WHAT IS BEING ASKED – Show every line from the data below that includes "style".
**** RECORDS PROVIDED ****
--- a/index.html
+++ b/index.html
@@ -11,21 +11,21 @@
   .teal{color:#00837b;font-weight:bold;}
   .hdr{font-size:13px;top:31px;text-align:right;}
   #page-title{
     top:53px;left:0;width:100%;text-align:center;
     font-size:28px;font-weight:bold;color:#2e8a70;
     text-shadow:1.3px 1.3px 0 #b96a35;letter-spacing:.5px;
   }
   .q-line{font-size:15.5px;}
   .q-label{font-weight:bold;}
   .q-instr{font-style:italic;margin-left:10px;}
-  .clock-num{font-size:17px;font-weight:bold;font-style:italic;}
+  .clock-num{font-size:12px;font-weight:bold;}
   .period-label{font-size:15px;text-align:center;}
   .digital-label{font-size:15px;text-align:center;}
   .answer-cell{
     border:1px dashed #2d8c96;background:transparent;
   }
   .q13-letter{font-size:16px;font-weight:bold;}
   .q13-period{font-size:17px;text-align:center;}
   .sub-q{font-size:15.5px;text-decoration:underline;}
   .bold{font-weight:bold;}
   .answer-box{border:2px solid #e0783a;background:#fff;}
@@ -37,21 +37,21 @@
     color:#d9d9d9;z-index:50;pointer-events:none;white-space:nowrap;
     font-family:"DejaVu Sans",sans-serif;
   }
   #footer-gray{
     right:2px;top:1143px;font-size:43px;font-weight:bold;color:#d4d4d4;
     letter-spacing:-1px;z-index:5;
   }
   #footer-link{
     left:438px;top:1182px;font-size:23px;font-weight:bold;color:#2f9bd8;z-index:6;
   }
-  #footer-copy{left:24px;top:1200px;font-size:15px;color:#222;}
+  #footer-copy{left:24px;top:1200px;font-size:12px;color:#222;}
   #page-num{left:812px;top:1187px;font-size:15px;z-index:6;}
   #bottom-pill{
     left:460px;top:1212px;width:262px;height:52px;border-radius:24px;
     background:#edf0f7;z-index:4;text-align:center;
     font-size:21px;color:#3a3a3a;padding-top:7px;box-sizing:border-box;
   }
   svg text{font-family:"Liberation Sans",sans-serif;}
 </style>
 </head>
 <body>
****
REPLY TO THE TASK –
   .q-instr{font-style:italic;margin-left:10px;}
-  .clock-num{font-size:17px;font-weight:bold;font-style:italic;}
 </style>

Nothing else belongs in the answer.